**** The data
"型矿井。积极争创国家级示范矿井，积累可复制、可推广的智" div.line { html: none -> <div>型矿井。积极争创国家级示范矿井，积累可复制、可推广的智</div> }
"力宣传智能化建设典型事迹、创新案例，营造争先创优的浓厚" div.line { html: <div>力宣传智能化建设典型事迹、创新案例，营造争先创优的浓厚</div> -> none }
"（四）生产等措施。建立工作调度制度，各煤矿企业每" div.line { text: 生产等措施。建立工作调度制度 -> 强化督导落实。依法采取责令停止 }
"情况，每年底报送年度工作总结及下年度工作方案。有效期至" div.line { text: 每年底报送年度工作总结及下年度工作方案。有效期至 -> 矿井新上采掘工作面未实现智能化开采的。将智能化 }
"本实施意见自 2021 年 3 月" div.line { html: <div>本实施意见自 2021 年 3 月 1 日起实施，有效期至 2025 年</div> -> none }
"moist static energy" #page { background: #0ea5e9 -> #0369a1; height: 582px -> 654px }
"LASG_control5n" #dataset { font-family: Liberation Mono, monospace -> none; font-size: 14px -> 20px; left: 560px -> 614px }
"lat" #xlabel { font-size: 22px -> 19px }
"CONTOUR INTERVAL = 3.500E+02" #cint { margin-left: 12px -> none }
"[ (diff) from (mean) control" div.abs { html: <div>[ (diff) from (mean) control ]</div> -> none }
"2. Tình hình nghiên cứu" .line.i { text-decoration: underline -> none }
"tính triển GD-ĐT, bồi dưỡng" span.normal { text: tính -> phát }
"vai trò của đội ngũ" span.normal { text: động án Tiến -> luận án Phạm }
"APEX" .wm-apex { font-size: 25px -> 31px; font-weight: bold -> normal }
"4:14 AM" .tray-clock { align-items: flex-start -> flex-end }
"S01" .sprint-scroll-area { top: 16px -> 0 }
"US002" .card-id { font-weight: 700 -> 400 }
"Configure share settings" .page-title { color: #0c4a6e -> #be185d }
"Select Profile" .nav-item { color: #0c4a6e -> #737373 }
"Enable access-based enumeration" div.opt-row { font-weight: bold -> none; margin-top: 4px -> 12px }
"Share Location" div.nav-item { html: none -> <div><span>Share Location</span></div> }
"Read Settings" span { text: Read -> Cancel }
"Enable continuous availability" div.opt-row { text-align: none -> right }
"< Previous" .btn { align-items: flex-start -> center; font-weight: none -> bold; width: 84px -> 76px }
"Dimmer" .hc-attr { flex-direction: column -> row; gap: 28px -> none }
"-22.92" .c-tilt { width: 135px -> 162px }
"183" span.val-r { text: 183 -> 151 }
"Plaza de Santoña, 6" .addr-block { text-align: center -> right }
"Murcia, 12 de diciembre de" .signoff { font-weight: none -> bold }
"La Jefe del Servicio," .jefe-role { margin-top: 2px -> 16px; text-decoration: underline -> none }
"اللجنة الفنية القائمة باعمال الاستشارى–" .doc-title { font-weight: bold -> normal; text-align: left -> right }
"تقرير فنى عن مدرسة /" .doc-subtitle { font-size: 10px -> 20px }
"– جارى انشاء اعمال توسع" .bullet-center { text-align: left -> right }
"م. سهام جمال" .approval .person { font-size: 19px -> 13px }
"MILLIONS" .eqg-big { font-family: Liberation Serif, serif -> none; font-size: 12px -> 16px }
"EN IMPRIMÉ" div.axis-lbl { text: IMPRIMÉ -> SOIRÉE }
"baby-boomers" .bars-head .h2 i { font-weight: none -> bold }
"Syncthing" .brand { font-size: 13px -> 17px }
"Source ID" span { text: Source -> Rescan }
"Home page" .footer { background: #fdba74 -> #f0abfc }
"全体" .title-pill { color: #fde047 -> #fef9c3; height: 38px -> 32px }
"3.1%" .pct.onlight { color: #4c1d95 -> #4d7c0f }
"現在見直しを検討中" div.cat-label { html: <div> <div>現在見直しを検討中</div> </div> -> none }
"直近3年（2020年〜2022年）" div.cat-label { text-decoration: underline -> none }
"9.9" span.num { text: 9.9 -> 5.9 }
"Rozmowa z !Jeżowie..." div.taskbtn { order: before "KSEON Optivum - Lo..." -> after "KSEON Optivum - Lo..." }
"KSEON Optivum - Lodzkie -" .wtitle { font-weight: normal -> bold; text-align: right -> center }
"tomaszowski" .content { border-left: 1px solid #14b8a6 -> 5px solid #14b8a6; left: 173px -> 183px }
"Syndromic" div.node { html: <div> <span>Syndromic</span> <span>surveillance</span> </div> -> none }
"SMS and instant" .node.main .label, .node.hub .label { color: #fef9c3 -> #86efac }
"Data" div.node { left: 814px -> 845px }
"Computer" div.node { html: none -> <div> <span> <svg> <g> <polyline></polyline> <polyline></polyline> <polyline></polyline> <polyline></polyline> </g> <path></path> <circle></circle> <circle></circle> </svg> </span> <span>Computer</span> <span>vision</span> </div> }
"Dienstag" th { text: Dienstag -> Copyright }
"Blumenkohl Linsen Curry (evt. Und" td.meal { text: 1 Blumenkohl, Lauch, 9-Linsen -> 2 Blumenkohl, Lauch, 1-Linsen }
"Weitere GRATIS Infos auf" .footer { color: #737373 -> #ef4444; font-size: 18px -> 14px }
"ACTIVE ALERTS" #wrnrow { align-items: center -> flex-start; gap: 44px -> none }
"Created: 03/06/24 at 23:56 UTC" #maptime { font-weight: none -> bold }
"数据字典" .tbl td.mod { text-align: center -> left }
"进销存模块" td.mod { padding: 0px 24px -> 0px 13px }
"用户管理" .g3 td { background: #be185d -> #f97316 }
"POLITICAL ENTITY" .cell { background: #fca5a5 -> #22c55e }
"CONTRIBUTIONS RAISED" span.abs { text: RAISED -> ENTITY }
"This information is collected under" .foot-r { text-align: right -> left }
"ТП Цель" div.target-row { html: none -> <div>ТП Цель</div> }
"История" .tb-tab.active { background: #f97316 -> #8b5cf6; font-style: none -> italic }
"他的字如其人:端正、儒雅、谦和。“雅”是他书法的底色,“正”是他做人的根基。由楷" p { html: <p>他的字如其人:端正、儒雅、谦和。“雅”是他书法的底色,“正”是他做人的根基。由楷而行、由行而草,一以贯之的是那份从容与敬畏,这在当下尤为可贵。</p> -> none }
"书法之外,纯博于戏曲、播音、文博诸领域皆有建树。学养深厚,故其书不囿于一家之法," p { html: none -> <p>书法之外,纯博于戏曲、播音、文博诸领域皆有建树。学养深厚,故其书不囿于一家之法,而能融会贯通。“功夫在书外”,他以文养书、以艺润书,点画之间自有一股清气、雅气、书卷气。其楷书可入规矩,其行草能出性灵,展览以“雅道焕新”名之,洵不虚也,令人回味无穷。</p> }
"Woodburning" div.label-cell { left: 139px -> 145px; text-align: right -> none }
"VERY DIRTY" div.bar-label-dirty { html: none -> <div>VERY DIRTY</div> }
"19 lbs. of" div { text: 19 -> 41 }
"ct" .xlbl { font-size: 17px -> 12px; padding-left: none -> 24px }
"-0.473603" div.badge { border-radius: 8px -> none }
********
** Description of the task **
Return the lines exactly as they stand, please. Start at the top of the material and finish with the line where "text: 生产等措施。建立工作调度制度 ->" appears.

** Written answer **
"型矿井。积极争创国家级示范矿井，积累可复制、可推广的智" div.line { html: none -> <div>型矿井。积极争创国家级示范矿井，积累可复制、可推广的智</div> }
"力宣传智能化建设典型事迹、创新案例，营造争先创优的浓厚" div.line { html: <div>力宣传智能化建设典型事迹、创新案例，营造争先创优的浓厚</div> -> none }
"（四）生产等措施。建立工作调度制度，各煤矿企业每" div.line { text: 生产等措施。建立工作调度制度 -> 强化督导落实。依法采取责令停止 }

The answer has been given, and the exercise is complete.